A remarkable new discovery solves an ancient mystery that Charles Darwin couldn't on a very unusual species indeed.
It’s been called the strangest animal ever, and it stumped Charles Darwin for years. Now, scientists say that they’ve finally cracked the riddle of where this bizarre beast belongs on the tree of life.
It’s called Macrauchenia patachonica, and it lived about 12,000 years ago during the last ice age. It looked a bit like a camel without a hump, as well as a short trunk for a nose. It was an herbivore that lived in what is now Patagonia in South America.
Darwin found the first fossil of this strange creature back in 1834, and gave them to Richard Owen, a British paleontologist, to investigate further. However, they weren’t able to figure out what kind of mammal lineage it had based on its features.
But authorities now think that Macrauchenia belongs to the group Perissodactyla, which includes horses, rhinos, and tapirs.
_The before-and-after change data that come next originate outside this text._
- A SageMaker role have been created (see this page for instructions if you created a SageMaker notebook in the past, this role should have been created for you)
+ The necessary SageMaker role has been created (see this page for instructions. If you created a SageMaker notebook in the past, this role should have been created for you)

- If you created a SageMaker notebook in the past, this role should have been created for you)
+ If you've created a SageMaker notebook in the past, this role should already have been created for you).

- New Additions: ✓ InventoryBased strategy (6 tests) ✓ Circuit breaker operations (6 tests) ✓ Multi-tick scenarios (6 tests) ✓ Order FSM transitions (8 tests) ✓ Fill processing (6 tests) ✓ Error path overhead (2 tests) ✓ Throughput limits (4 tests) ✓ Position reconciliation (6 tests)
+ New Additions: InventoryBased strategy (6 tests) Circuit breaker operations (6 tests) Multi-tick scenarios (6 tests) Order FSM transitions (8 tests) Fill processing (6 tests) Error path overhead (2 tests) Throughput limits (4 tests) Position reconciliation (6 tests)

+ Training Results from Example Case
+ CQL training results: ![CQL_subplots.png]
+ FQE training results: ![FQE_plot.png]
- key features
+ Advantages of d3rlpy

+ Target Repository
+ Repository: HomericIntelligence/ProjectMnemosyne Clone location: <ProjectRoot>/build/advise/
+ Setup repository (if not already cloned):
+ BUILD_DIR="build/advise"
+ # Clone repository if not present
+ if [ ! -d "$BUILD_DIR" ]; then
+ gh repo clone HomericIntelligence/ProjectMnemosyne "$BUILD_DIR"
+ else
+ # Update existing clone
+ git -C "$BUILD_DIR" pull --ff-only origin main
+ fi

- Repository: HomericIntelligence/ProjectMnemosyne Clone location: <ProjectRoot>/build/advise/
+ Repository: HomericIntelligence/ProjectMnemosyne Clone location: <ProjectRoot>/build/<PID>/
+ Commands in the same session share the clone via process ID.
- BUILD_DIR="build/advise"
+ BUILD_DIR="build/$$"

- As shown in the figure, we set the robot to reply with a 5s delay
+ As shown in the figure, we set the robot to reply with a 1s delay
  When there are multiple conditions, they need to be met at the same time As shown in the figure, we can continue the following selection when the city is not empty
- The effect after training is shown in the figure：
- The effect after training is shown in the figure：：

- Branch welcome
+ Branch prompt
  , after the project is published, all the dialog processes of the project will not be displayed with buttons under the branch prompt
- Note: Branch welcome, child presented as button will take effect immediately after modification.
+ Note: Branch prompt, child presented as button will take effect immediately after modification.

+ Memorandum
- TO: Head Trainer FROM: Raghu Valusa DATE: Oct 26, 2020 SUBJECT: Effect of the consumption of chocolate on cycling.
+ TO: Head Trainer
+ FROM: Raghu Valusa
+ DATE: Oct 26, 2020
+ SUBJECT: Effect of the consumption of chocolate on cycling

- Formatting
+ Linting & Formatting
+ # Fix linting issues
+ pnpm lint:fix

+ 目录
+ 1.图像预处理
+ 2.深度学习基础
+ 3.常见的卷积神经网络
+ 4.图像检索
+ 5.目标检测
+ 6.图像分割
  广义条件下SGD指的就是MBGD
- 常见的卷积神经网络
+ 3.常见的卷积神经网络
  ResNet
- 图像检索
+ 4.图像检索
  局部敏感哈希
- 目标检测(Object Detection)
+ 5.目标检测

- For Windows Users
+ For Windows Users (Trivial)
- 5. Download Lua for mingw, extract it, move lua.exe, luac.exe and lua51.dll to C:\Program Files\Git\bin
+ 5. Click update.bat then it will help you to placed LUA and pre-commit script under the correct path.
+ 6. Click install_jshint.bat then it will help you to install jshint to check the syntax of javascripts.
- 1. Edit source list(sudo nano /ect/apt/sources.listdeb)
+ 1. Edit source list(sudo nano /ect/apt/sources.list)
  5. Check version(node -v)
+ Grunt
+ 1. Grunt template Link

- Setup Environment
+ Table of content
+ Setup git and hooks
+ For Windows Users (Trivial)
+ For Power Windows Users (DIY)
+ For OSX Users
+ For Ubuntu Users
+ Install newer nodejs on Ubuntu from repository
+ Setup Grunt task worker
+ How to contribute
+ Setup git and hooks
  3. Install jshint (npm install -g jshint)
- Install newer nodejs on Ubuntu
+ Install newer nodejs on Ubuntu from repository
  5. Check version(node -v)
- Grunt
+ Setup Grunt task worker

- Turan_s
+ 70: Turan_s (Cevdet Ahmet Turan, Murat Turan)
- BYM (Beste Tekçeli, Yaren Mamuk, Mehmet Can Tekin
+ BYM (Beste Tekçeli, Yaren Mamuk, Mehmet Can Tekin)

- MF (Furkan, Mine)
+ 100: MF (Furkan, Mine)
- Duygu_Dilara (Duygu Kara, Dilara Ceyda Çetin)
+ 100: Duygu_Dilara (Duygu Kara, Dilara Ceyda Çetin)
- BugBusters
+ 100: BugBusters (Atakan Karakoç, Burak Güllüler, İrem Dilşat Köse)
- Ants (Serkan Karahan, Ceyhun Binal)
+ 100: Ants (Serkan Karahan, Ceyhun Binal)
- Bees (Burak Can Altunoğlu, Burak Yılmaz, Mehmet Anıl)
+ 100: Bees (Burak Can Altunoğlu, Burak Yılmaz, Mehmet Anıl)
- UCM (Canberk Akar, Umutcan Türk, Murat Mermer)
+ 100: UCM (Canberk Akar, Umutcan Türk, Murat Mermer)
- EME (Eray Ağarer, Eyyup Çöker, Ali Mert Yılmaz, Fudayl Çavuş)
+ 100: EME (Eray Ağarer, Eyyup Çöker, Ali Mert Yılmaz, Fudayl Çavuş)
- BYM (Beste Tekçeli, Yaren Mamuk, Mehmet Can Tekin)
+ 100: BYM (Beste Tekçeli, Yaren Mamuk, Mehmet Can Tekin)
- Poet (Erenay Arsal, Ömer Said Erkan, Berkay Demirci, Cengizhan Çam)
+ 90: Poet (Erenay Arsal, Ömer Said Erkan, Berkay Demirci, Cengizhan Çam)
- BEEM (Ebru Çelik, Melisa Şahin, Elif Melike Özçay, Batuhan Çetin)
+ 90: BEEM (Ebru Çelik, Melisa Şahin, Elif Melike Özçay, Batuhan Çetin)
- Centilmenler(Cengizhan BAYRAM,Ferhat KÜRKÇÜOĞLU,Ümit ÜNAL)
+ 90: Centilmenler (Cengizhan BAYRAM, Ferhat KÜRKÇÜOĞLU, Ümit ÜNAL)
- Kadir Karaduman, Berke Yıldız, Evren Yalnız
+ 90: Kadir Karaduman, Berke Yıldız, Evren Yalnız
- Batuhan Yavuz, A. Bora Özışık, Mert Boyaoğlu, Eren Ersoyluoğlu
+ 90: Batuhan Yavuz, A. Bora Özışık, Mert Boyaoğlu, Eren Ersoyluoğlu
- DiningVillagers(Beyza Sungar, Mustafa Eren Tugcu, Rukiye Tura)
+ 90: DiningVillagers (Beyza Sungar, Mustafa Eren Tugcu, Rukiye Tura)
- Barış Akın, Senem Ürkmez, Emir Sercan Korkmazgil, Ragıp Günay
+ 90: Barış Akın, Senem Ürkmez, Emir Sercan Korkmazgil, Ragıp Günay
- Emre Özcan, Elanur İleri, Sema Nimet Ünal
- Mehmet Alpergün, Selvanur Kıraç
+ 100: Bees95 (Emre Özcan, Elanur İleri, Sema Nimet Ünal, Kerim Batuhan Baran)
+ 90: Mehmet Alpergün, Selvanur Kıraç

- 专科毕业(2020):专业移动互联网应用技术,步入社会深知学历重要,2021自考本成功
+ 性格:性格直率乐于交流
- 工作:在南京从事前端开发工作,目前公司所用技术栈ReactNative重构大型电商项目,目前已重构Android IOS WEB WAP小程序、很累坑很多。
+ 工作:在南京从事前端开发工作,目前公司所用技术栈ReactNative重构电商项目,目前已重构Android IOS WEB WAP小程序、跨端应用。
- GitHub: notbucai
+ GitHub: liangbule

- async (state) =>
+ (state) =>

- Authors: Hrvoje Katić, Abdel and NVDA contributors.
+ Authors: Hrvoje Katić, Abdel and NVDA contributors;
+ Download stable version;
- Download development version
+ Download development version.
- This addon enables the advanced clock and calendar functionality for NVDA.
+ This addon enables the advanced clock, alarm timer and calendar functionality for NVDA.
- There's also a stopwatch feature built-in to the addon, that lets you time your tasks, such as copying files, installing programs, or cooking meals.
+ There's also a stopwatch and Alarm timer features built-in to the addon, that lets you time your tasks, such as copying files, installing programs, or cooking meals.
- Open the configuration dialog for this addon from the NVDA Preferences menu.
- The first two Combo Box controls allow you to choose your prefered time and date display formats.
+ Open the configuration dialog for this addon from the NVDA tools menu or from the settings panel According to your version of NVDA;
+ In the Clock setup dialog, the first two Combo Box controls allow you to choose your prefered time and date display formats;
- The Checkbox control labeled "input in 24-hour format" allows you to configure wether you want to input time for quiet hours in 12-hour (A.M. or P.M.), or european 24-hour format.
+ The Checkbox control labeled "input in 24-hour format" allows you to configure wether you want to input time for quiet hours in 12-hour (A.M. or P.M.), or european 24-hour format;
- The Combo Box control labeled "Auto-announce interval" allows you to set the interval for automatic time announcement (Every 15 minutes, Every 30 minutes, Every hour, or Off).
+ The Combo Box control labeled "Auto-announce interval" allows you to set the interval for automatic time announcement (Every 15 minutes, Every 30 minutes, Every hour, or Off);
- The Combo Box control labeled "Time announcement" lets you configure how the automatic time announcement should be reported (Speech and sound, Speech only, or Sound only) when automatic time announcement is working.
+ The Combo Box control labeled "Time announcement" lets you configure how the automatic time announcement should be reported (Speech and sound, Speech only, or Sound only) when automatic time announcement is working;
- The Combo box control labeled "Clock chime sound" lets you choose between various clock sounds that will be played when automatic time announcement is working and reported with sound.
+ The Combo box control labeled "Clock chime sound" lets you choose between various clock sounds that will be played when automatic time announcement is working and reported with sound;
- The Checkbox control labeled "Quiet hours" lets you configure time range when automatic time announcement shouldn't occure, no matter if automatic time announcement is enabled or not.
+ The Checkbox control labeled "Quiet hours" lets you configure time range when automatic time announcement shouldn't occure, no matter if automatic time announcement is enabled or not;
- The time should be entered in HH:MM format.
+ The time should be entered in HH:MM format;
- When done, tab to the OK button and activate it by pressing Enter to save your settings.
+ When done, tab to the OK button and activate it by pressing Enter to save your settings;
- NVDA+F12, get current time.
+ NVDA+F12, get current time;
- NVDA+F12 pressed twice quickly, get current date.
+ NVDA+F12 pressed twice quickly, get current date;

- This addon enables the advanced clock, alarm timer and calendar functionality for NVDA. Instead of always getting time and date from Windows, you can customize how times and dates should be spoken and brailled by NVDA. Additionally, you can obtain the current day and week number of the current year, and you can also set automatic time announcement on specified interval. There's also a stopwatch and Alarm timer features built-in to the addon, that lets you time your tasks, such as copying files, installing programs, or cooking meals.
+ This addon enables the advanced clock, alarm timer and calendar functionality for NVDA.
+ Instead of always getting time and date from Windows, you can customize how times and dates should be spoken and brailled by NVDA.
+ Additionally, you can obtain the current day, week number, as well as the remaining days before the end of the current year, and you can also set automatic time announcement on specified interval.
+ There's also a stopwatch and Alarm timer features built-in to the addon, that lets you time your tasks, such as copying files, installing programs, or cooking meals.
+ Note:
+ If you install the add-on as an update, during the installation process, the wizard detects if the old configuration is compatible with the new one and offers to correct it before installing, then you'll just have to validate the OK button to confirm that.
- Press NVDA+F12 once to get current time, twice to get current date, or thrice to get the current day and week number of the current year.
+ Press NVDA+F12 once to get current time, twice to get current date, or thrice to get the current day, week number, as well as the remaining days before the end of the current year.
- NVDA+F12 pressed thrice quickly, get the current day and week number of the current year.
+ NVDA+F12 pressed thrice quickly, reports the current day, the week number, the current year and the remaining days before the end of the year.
The study was published in the journal Nature.
“Fitting South American ungulates to the mammalian family tree has always been a major challenge for paleontologists, because anatomically they were these weird mosaics, exhibiting features found in a huge variety of quite unrelated species living all over the place,” said Ross MacPhee, one of the paper’s authors and a curator in the American Museum of Natural History’s Department of Mammalogy, in a 2015 statement from the American Museum of Natural History. “This is what puzzled Darwin and his collaborator Richard Owen so much in the early 19th century. With all of these conflicting signals, they couldn’t say whether these ungulates were related to giant rodents, or elephants, or camels–or what have you.”